### Task to carry out
Write out the entries below exactly as they stand. Skip every image.

======== Listed entries ========

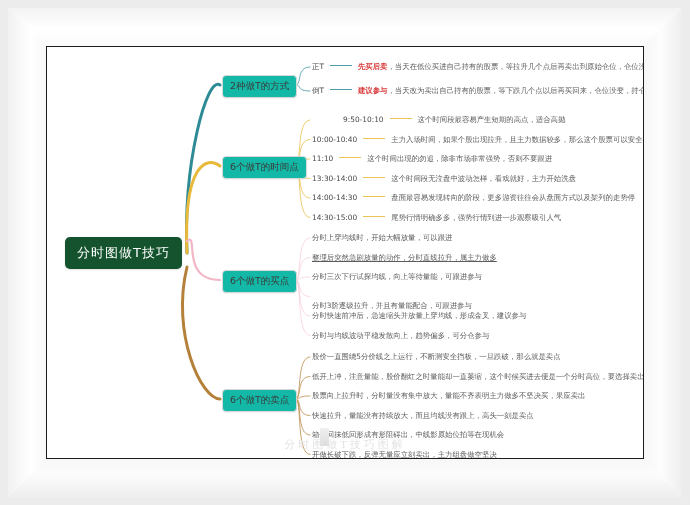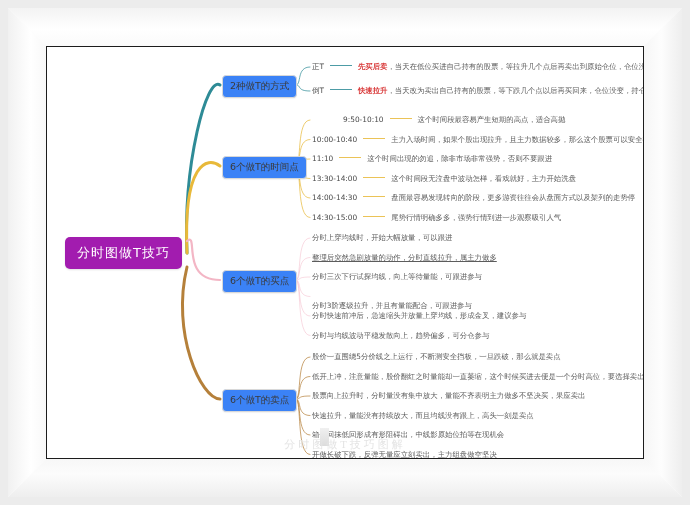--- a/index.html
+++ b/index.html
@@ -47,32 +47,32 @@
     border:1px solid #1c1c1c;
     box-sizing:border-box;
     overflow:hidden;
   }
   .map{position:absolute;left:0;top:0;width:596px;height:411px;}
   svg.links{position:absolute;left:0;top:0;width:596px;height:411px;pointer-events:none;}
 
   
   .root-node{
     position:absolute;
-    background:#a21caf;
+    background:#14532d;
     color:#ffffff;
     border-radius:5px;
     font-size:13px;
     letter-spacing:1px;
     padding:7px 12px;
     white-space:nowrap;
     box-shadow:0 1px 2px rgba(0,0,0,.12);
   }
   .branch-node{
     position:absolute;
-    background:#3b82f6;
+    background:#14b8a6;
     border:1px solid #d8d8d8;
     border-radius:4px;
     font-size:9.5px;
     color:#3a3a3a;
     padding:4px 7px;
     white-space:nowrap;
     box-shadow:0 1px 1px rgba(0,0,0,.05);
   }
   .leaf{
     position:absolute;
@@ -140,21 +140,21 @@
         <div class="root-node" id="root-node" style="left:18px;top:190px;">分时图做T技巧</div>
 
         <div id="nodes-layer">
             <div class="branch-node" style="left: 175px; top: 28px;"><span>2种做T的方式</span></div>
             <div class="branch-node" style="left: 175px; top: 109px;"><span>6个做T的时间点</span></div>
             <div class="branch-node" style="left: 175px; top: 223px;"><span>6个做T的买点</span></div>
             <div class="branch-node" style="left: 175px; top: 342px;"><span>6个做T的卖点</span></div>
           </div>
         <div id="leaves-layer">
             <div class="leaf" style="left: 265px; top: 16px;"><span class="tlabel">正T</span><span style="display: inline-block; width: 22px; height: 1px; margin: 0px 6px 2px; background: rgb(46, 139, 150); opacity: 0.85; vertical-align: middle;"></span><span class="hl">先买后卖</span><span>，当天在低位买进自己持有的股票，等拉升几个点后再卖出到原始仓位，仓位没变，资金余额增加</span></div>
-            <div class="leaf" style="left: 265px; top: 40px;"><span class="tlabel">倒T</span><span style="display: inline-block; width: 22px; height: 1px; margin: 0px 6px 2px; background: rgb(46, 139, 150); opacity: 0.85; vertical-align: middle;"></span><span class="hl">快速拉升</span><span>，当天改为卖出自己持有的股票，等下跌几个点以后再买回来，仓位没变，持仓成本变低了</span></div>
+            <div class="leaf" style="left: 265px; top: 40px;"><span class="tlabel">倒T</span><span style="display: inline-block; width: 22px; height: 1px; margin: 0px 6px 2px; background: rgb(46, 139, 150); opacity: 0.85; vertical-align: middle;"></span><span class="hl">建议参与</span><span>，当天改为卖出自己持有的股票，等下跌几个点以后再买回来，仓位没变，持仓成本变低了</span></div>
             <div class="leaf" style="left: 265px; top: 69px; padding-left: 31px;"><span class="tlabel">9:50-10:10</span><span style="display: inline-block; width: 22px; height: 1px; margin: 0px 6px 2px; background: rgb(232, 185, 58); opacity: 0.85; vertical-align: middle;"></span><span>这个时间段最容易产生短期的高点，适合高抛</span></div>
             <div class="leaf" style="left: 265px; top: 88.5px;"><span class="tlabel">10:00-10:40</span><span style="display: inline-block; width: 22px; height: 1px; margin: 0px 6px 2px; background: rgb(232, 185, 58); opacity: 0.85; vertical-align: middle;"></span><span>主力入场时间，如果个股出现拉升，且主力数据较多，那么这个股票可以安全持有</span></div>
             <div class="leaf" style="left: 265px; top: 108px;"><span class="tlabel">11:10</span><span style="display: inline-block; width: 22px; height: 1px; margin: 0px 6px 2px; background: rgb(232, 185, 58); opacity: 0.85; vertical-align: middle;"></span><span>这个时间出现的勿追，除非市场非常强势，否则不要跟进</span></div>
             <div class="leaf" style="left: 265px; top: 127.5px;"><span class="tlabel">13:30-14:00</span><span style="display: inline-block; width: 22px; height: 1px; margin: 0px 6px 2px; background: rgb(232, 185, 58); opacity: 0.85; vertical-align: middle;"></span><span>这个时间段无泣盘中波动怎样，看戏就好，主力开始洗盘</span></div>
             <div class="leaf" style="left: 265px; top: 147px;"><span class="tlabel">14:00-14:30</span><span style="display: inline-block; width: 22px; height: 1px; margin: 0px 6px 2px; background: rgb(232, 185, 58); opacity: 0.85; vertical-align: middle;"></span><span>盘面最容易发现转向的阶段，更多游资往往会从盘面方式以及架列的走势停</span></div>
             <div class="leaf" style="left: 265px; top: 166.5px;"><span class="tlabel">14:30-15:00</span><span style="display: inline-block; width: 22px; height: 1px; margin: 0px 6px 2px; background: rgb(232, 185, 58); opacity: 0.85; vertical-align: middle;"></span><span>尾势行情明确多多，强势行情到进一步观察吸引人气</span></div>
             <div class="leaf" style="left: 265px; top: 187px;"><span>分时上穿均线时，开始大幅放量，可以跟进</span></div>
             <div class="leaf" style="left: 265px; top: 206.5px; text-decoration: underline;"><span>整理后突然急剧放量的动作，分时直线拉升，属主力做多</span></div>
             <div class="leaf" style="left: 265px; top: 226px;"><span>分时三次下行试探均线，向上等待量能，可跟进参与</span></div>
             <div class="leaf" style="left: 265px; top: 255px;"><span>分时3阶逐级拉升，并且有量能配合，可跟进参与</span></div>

========

### Answer space
--- a/index.html
+++ b/index.html
@@ -47,32 +47,32 @@
     border:1px solid #1c1c1c;
     box-sizing:border-box;
     overflow:hidden;
   }
   .map{position:absolute;left:0;top:0;width:596px;height:411px;}
   svg.links{position:absolute;left:0;top:0;width:596px;height:411px;pointer-events:none;}
 
   
   .root-node{
     position:absolute;
-    background:#a21caf;
+    background:#14532d;
     color:#ffffff;
     border-radius:5px;
     font-size:13px;
     letter-spacing:1px;
     padding:7px 12px;
     white-space:nowrap;
     box-shadow:0 1px 2px rgba(0,0,0,.12);
   }
   .branch-node{
     position:absolute;
-    background:#3b82f6;
+    background:#14b8a6;
     border:1px solid #d8d8d8;
     border-radius:4px;
     font-size:9.5px;
     color:#3a3a3a;
     padding:4px 7px;
     white-space:nowrap;
     box-shadow:0 1px 1px rgba(0,0,0,.05);
   }
   .leaf{
     position:absolute;
@@ -140,21 +140,21 @@
         <div class="root-node" id="root-node" style="left:18px;top:190px;">分时图做T技巧</div>
 
         <div id="nodes-layer">
             <div class="branch-node" style="left: 175px; top: 28px;"><span>2种做T的方式</span></div>
             <div class="branch-node" style="left: 175px; top: 109px;"><span>6个做T的时间点</span></div>
             <div class="branch-node" style="left: 175px; top: 223px;"><span>6个做T的买点</span></div>
             <div class="branch-node" style="left: 175px; top: 342px;"><span>6个做T的卖点</span></div>
           </div>
         <div id="leaves-layer">
             <div class="leaf" style="left: 265px; top: 16px;"><span class="tlabel">正T</span><span style="display: inline-block; width: 22px; height: 1px; margin: 0px 6px 2px; background: rgb(46, 139, 150); opacity: 0.85; vertical-align: middle;"></span><span class="hl">先买后卖</span><span>，当天在低位买进自己持有的股票，等拉升几个点后再卖出到原始仓位，仓位没变，资金余额增加</span></div>
-            <div class="leaf" style="left: 265px; top: 40px;"><span class="tlabel">倒T</span><span style="display: inline-block; width: 22px; height: 1px; margin: 0px 6px 2px; background: rgb(46, 139, 150); opacity: 0.85; vertical-align: middle;"></span><span class="hl">快速拉升</span><span>，当天改为卖出自己持有的股票，等下跌几个点以后再买回来，仓位没变，持仓成本变低了</span></div>
+            <div class="leaf" style="left: 265px; top: 40px;"><span class="tlabel">倒T</span><span style="display: inline-block; width: 22px; height: 1px; margin: 0px 6px 2px; background: rgb(46, 139, 150); opacity: 0.85; vertical-align: middle;"></span><span class="hl">建议参与</span><span>，当天改为卖出自己持有的股票，等下跌几个点以后再买回来，仓位没变，持仓成本变低了</span></div>
             <div class="leaf" style="left: 265px; top: 69px; padding-left: 31px;"><span class="tlabel">9:50-10:10</span><span style="display: inline-block; width: 22px; height: 1px; margin: 0px 6px 2px; background: rgb(232, 185, 58); opacity: 0.85; vertical-align: middle;"></span><span>这个时间段最容易产生短期的高点，适合高抛</span></div>
             <div class="leaf" style="left: 265px; top: 88.5px;"><span class="tlabel">10:00-10:40</span><span style="display: inline-block; width: 22px; height: 1px; margin: 0px 6px 2px; background: rgb(232, 185, 58); opacity: 0.85; vertical-align: middle;"></span><span>主力入场时间，如果个股出现拉升，且主力数据较多，那么这个股票可以安全持有</span></div>
             <div class="leaf" style="left: 265px; top: 108px;"><span class="tlabel">11:10</span><span style="display: inline-block; width: 22px; height: 1px; margin: 0px 6px 2px; background: rgb(232, 185, 58); opacity: 0.85; vertical-align: middle;"></span><span>这个时间出现的勿追，除非市场非常强势，否则不要跟进</span></div>
             <div class="leaf" style="left: 265px; top: 127.5px;"><span class="tlabel">13:30-14:00</span><span style="display: inline-block; width: 22px; height: 1px; margin: 0px 6px 2px; background: rgb(232, 185, 58); opacity: 0.85; vertical-align: middle;"></span><span>这个时间段无泣盘中波动怎样，看戏就好，主力开始洗盘</span></div>
             <div class="leaf" style="left: 265px; top: 147px;"><span class="tlabel">14:00-14:30</span><span style="display: inline-block; width: 22px; height: 1px; margin: 0px 6px 2px; background: rgb(232, 185, 58); opacity: 0.85; vertical-align: middle;"></span><span>盘面最容易发现转向的阶段，更多游资往往会从盘面方式以及架列的走势停</span></div>
             <div class="leaf" style="left: 265px; top: 166.5px;"><span class="tlabel">14:30-15:00</span><span style="display: inline-block; width: 22px; height: 1px; margin: 0px 6px 2px; background: rgb(232, 185, 58); opacity: 0.85; vertical-align: middle;"></span><span>尾势行情明确多多，强势行情到进一步观察吸引人气</span></div>
             <div class="leaf" style="left: 265px; top: 187px;"><span>分时上穿均线时，开始大幅放量，可以跟进</span></div>
             <div class="leaf" style="left: 265px; top: 206.5px; text-decoration: underline;"><span>整理后突然急剧放量的动作，分时直线拉升，属主力做多</span></div>
             <div class="leaf" style="left: 265px; top: 226px;"><span>分时三次下行试探均线，向上等待量能，可跟进参与</span></div>
             <div class="leaf" style="left: 265px; top: 255px;"><span>分时3阶逐级拉升，并且有量能配合，可跟进参与</span></div>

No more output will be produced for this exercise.